* Your goal: Output all of the data below without changing a word, and exclude the pictures.

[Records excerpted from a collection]
'''

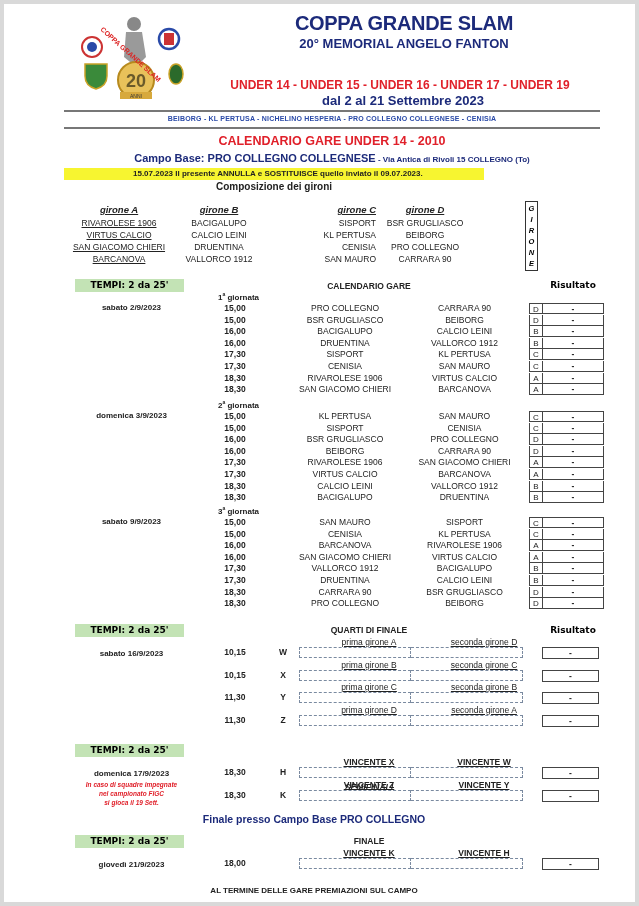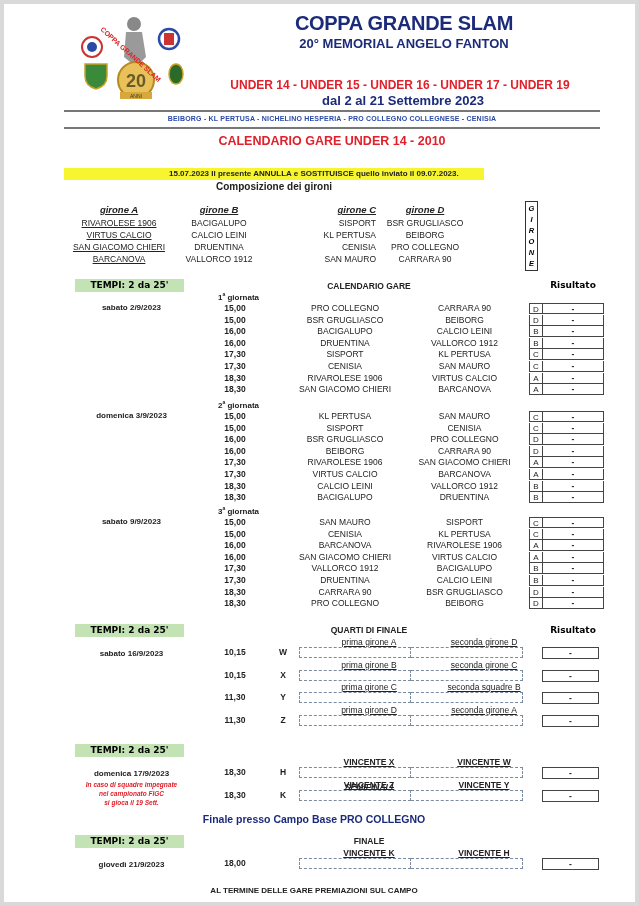--- a/index.html
+++ b/index.html
@@ -105,6 +105,9 @@
   <div class="hr" style="top:123px;"></div>
 
   <div class="abs center cal-title">CALENDARIO GARE UNDER 14 - 2010</div>
+  <div class="abs center campo">
+    <span>Campo Base: PRO COLLEGNO COLLEGNESE</span><span class="small"> - Via Antica di Rivoli 15  COLLEGNO (To)</span>
+  </div>
   <div class="abs notice">15.07.2023 Il presente ANNULLA e SOSTITUISCE quello inviato il 09.07.2023.</div>
   <div class="abs center compo">Composizione dei gironi</div>
 

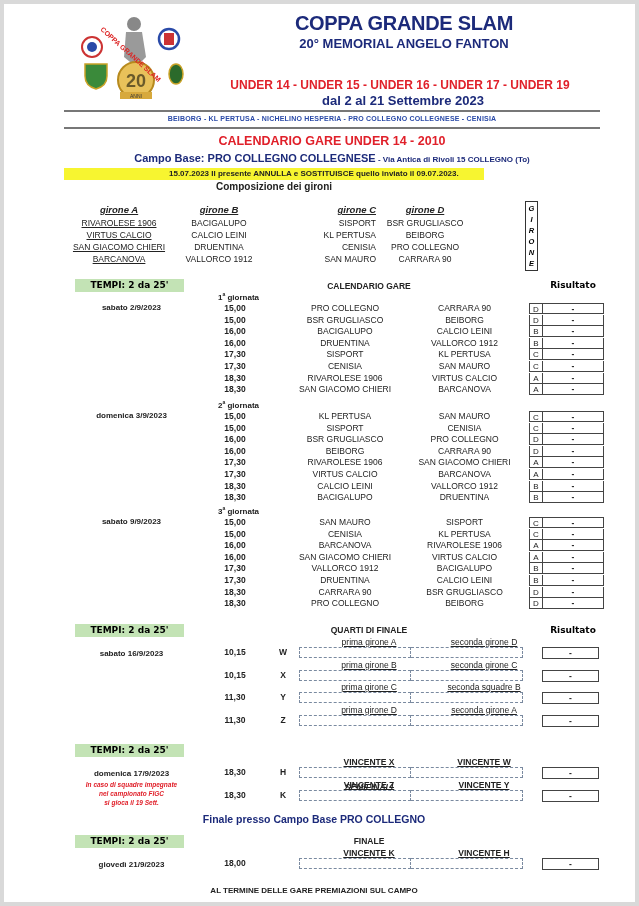--- a/index.html
+++ b/index.html
@@ -21,7 +21,7 @@
   .cal-title { left: 60px; width: 536px; top: 130px; font-size: 12.5px; color: #e0202a; font-weight: bold; }
   .campo { left: 60px; width: 536px; top: 148px; font-size: 11px; color: #1c2a7a; font-weight: bold; }
   .campo .small { font-size: 8px; }
-  .notice { left: 60px; width: 420px; top: 164px; height: 12px; background: #f7f530; font-size: 8px; font-weight: bold; color: #222; padding-left: 105px; line-height: 12px; }
+  .notice { left: 60px; width: 420px; top: 164px; height: 12px; background: #f7f530; font-size: 8px; font-weight: bold; color: #222; padding-left: 69px; line-height: 12px; }
   .compo { left: 60px; width: 420px; top: 177px; font-size: 10px; font-weight: bold; color: #222; }
 
   

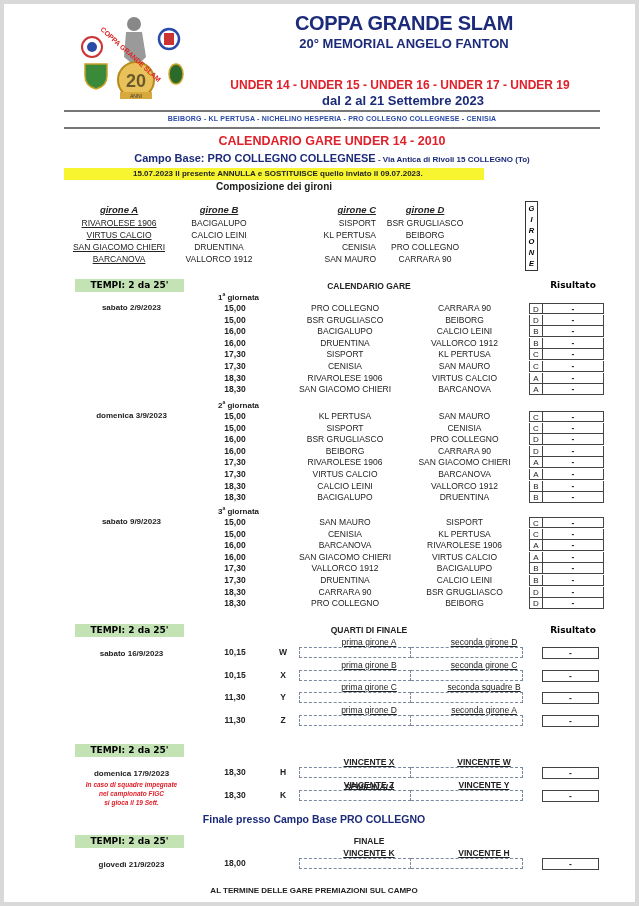--- a/index.html
+++ b/index.html
@@ -359,7 +359,7 @@
         <div class="box1"></div>
         <div class="box2"></div>
         <div class="lbl1">prima girone C</div>
-        <div class="lbl2">seconda squadre B</div>
+        <div class="lbl2">seconda girone B</div>
         <div class="res">-</div>
       </div>
       <div class="ko-row" style="top: 700.5px;">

'''

* Answer:
--- a/index.html
+++ b/index.html
@@ -105,6 +105,9 @@
   <div class="hr" style="top:123px;"></div>
 
   <div class="abs center cal-title">CALENDARIO GARE UNDER 14 - 2010</div>
+  <div class="abs center campo">
+    <span>Campo Base: PRO COLLEGNO COLLEGNESE</span><span class="small"> - Via Antica di Rivoli 15  COLLEGNO (To)</span>
+  </div>
   <div class="abs notice">15.07.2023 Il presente ANNULLA e SOSTITUISCE quello inviato il 09.07.2023.</div>
   <div class="abs center compo">Composizione dei gironi</div>
 

--- a/index.html
+++ b/index.html
@@ -21,7 +21,7 @@
   .cal-title { left: 60px; width: 536px; top: 130px; font-size: 12.5px; color: #e0202a; font-weight: bold; }
   .campo { left: 60px; width: 536px; top: 148px; font-size: 11px; color: #1c2a7a; font-weight: bold; }
   .campo .small { font-size: 8px; }
-  .notice { left: 60px; width: 420px; top: 164px; height: 12px; background: #f7f530; font-size: 8px; font-weight: bold; color: #222; padding-left: 105px; line-height: 12px; }
+  .notice { left: 60px; width: 420px; top: 164px; height: 12px; background: #f7f530; font-size: 8px; font-weight: bold; color: #222; padding-left: 69px; line-height: 12px; }
   .compo { left: 60px; width: 420px; top: 177px; font-size: 10px; font-weight: bold; color: #222; }
 
   

--- a/index.html
+++ b/index.html
@@ -359,7 +359,7 @@
         <div class="box1"></div>
         <div class="box2"></div>
         <div class="lbl1">prima girone C</div>
-        <div class="lbl2">seconda squadre B</div>
+        <div class="lbl2">seconda girone B</div>
         <div class="res">-</div>
       </div>
       <div class="ko-row" style="top: 700.5px;">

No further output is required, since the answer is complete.